A better coordinated and integrated energy sector can best be attained through the consolidation of the country’s many energy-related institutions into a single ministry. A tighter institutional set-up would allow Pakistan’s energy sector to enjoy better coordination of planning, decision-making, and, above all, implementation. This would, in turn, enable it to do away with the reactive, haphazard, and ad-hoc policy environment that has characterized the energy sector for years. Although such a transformation will certainly be difficult to achieve, the seeds have already been planted.
Today, some influential players in the energy scene’ including policymakers ‘have indicated their support for revisiting the idea. After a new institutional arrangement is in place, Pakistan could move on to policy reform. This should include new pricing measures that remove not all, but many, energy subsidies. Tax reform is another imperative’ and should be designed to provide Islamabad with more revenue.

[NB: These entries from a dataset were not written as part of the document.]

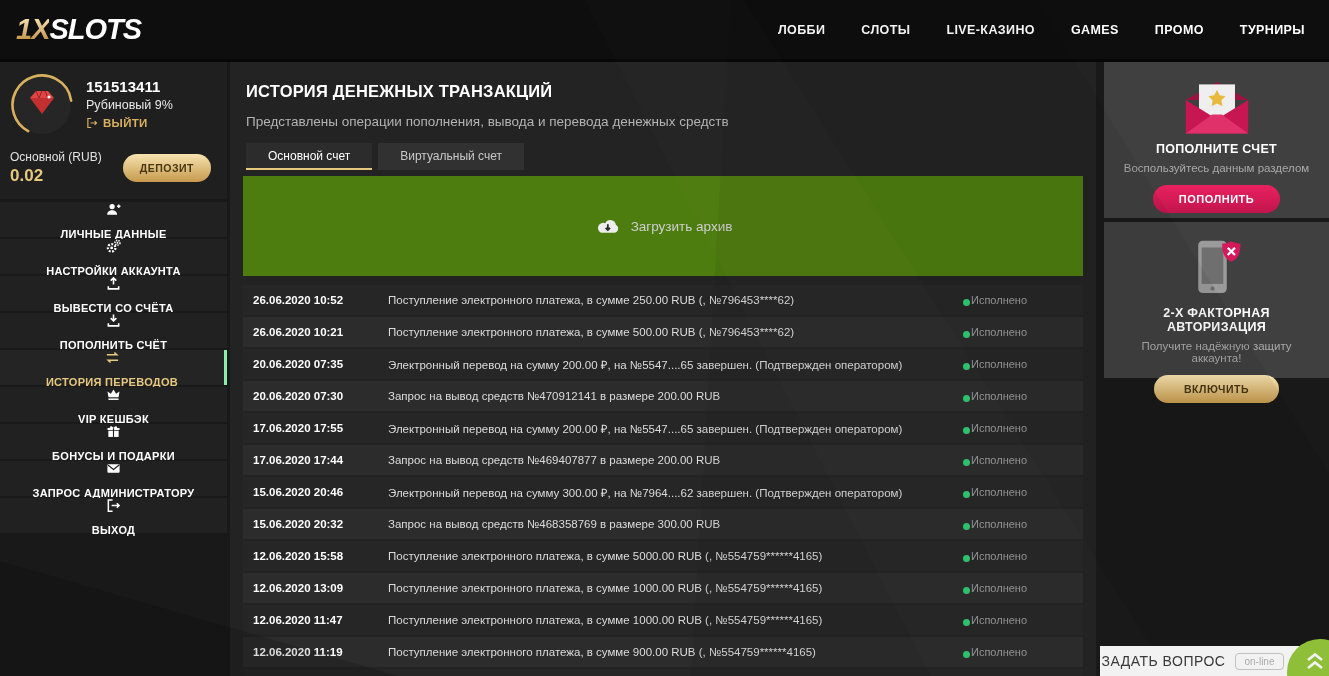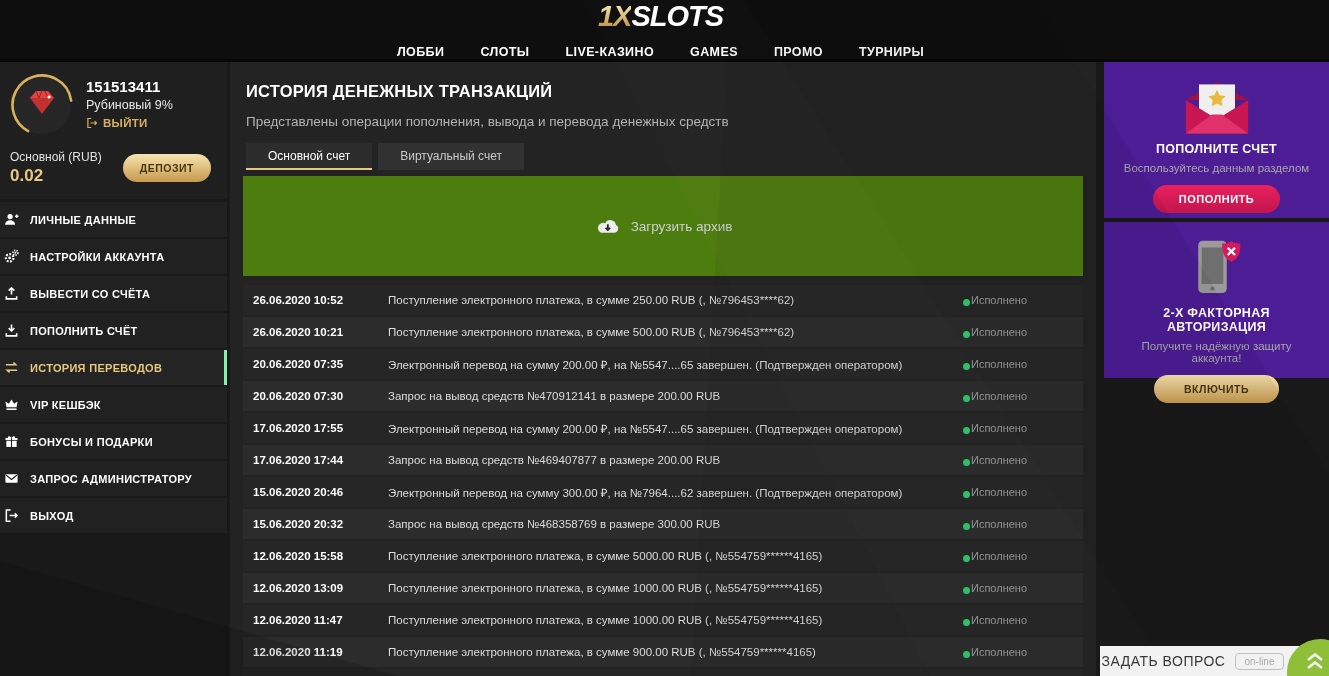--- a/index.html
+++ b/index.html
@@ -13,7 +13,7 @@
     position:absolute; left:0; top:0; width:1329px; height:62px;
     background:#0e0e0e; border-bottom:3px solid #070707;
     display:flex; align-items:center; justify-content:space-between;
-    padding:0 24px 0 16px; z-index:5;flex-direction:column;
+    padding:0 24px 0 16px; z-index:5;
   }
   .logo { font-style:italic; font-weight:800; font-size:29px; letter-spacing:-1px; cursor:pointer; }
   .logo-1x { background:linear-gradient(180deg,#f6e3b2 15%,#c3944a 85%); -webkit-background-clip:text; background-clip:text; color:transparent; }

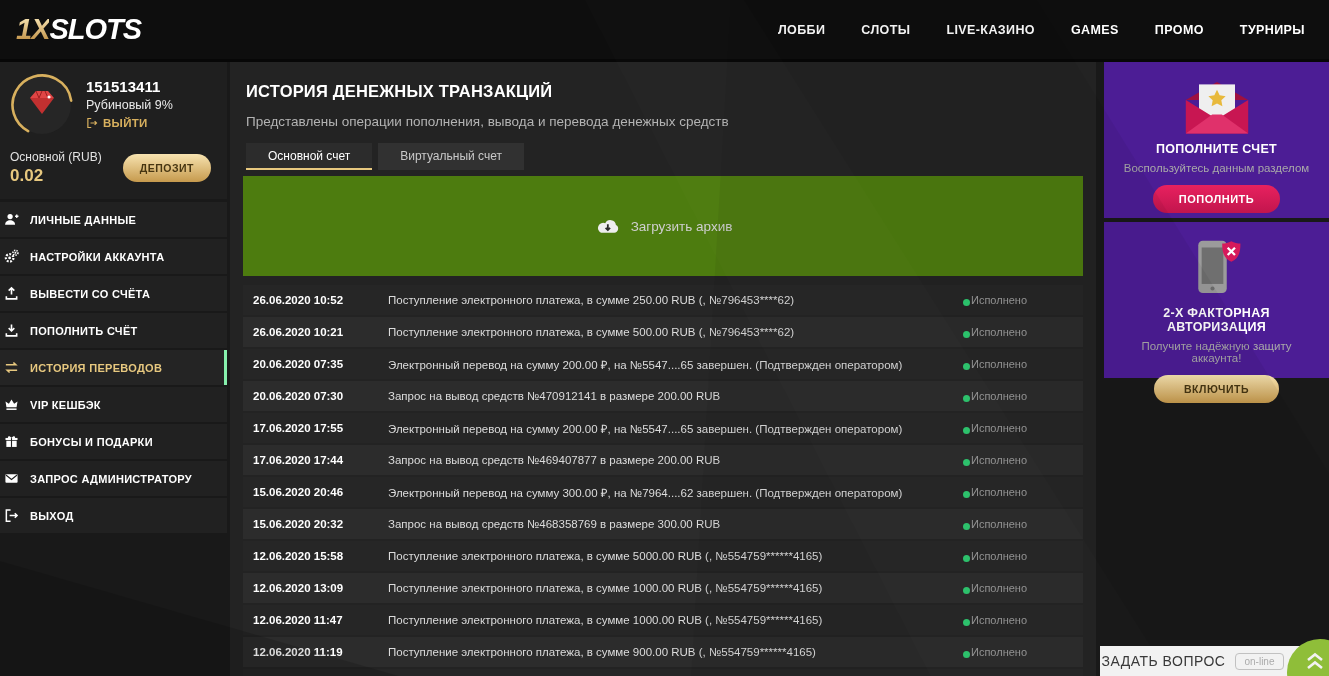--- a/index.html
+++ b/index.html
@@ -65,7 +65,7 @@
   .status-dot { width:7px; height:7px; border-radius:50%; background:#2ecc71; flex-shrink:0; }
   
   .rightbar { position:absolute; left:1104px; top:62px; width:225px; display:flex; flex-direction:column; gap:4px; z-index:3; }
-  .promo { background:#4c1d95; height:156px; padding:14px 12px; text-align:center; display:flex; flex-direction:column; align-items:center; }
+  .promo { background:#404040; height:156px; padding:14px 12px; text-align:center; display:flex; flex-direction:column; align-items:center; }
   .promo-icon { height:64px; display:flex; align-items:center; justify-content:center; }
   .promo-title { color:#fff; font-size:12.5px; font-weight:700; letter-spacing:.3px; margin-top:6px; }
   .promo-sub { color:#a9a9a9; font-size:11.5px; margin-top:6px; }

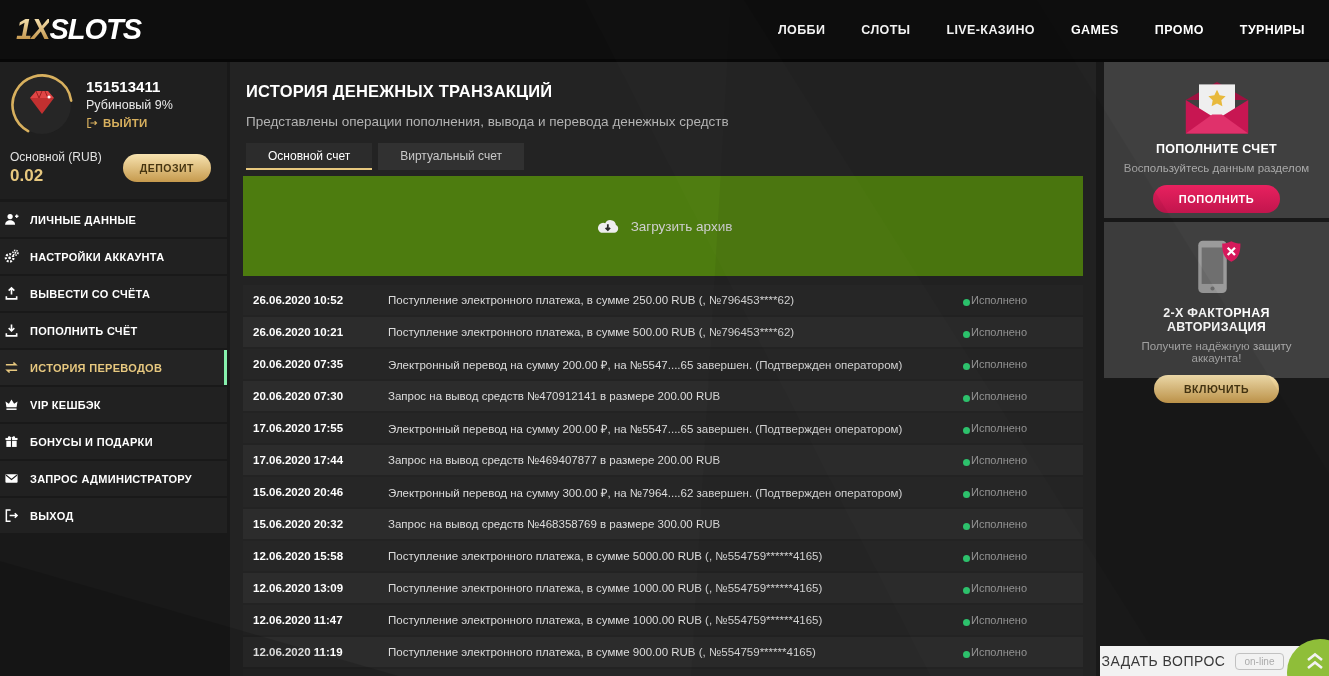--- a/index.html
+++ b/index.html
@@ -40,7 +40,7 @@
   .side-menu { display:flex; flex-direction:column; gap:2px; }
   .menu-item {
     height:35px; background:#212121; display:flex; align-items:center; gap:11px;
-    padding:0 4px; color:#fff; font-size:11px; font-weight:700; letter-spacing:.3px; cursor:pointer;
+    padding:0 12px; color:#fff; font-size:11px; font-weight:700; letter-spacing:.3px; cursor:pointer;flex-direction:column;
   }
   .menu-item svg { width:15px; height:15px; flex-shrink:0; }
   .menu-item.active { color:#e7c87f; border-right:3px solid #86efac; background:#242424; }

There is just one obstacle to the implementation of these measures, and that is leadership. For years, Pakistani officials have been unwilling or unable to move forward. This spring, if Pakistanis elect leaders with a genuine desire to serve the interests of their country, then the end of its long energy struggles could conceivably be in sight. Yet if the election produces another governing dispensation concerned only about its own interests and political survival, then Pakistan’s energy conundrum could well become an energy catastrophe.